- _Data listing_
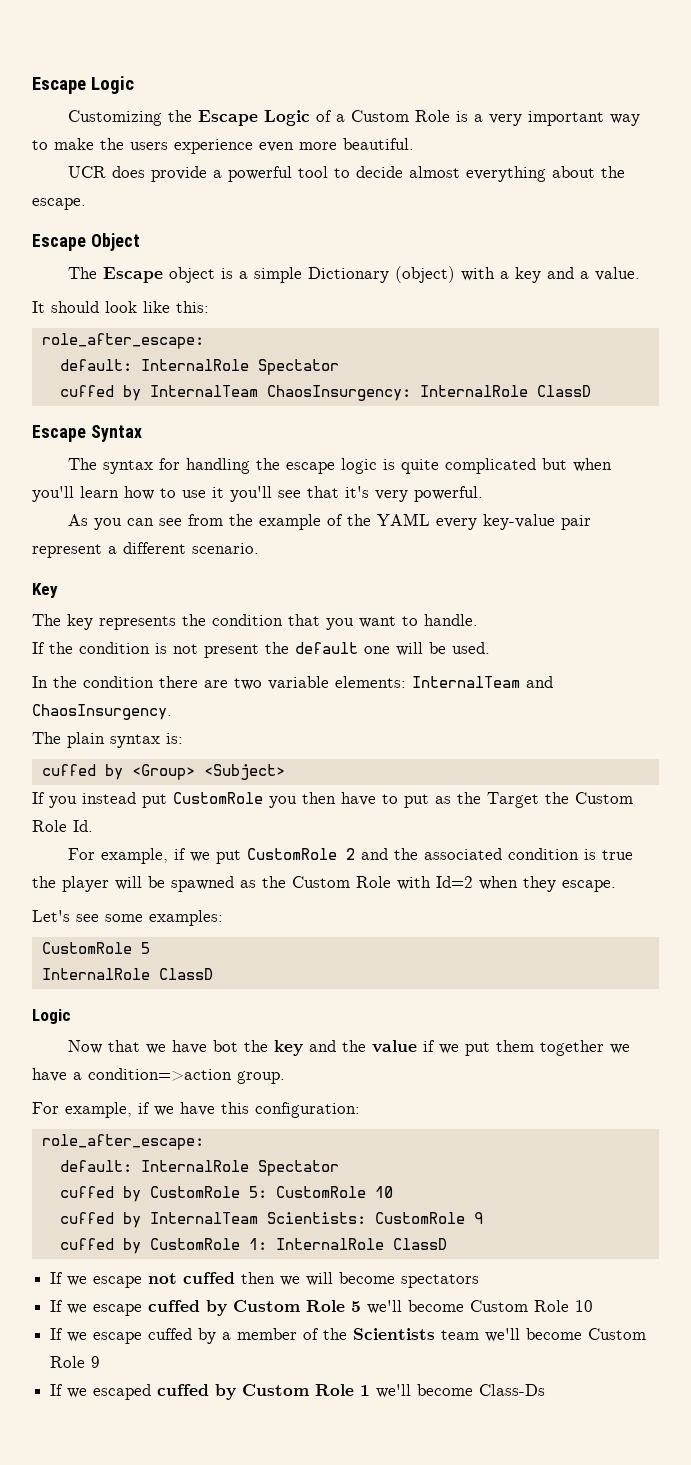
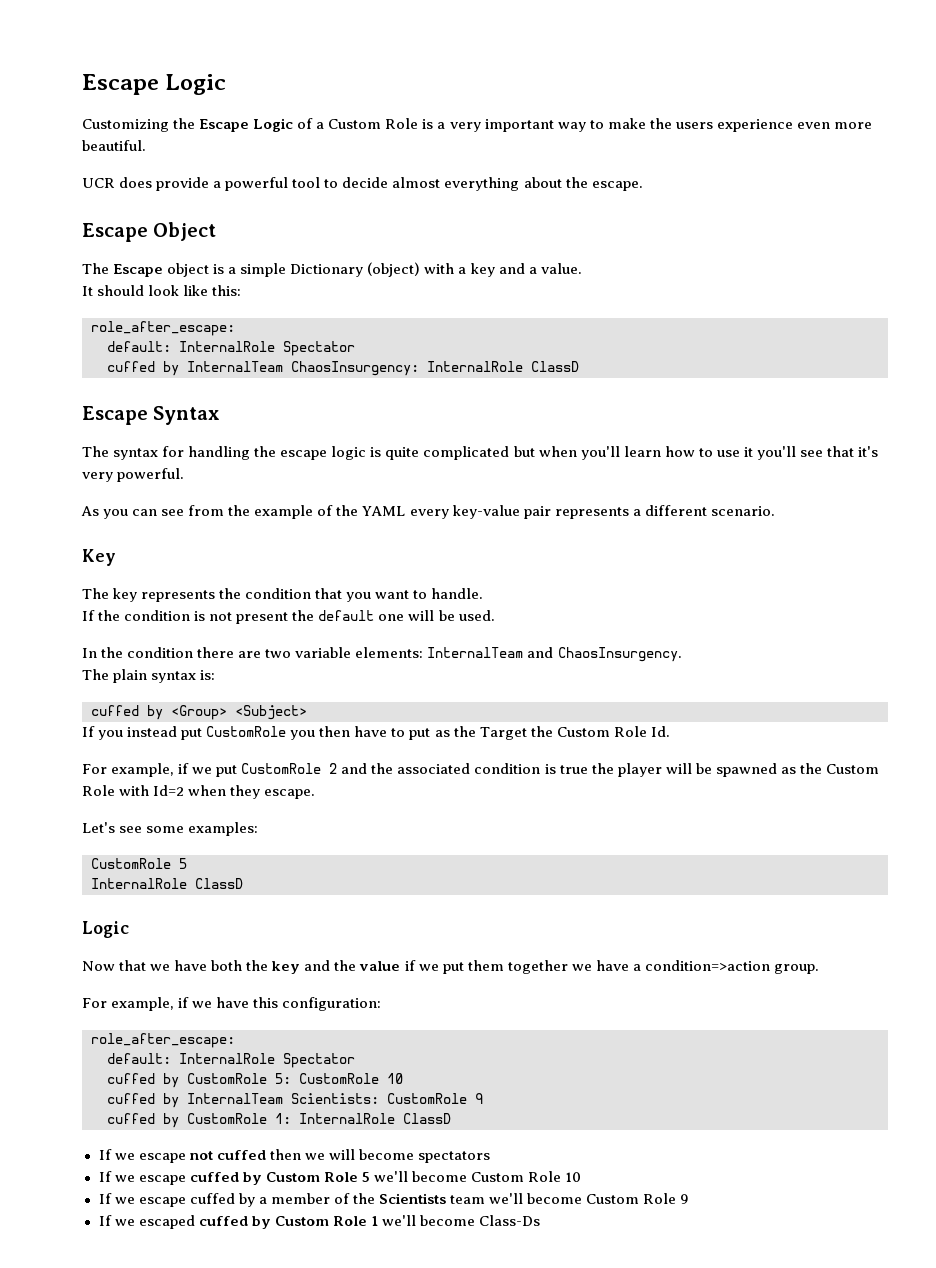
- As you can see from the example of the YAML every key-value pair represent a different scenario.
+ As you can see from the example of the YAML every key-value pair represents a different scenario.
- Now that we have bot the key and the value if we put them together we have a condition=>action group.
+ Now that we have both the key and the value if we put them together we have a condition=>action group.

...

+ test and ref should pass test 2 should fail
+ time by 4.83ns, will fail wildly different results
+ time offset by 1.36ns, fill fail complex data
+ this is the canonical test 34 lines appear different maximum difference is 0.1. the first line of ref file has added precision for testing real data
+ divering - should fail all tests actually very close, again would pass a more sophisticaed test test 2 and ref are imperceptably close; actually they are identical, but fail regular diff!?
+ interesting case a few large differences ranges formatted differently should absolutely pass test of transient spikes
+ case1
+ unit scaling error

- _Exercise_
Report every line containing the string "fail" in the material.

- _Answer to this task_
+ test and ref should pass test 2 should fail
+ time by 4.83ns, will fail wildly different results
+ time offset by 1.36ns, fill fail complex data
+ divering - should fail all tests actually very close, again would pass a more sophisticaed test test 2 and ref are imperceptably close; actually they are identical, but fail regular diff!?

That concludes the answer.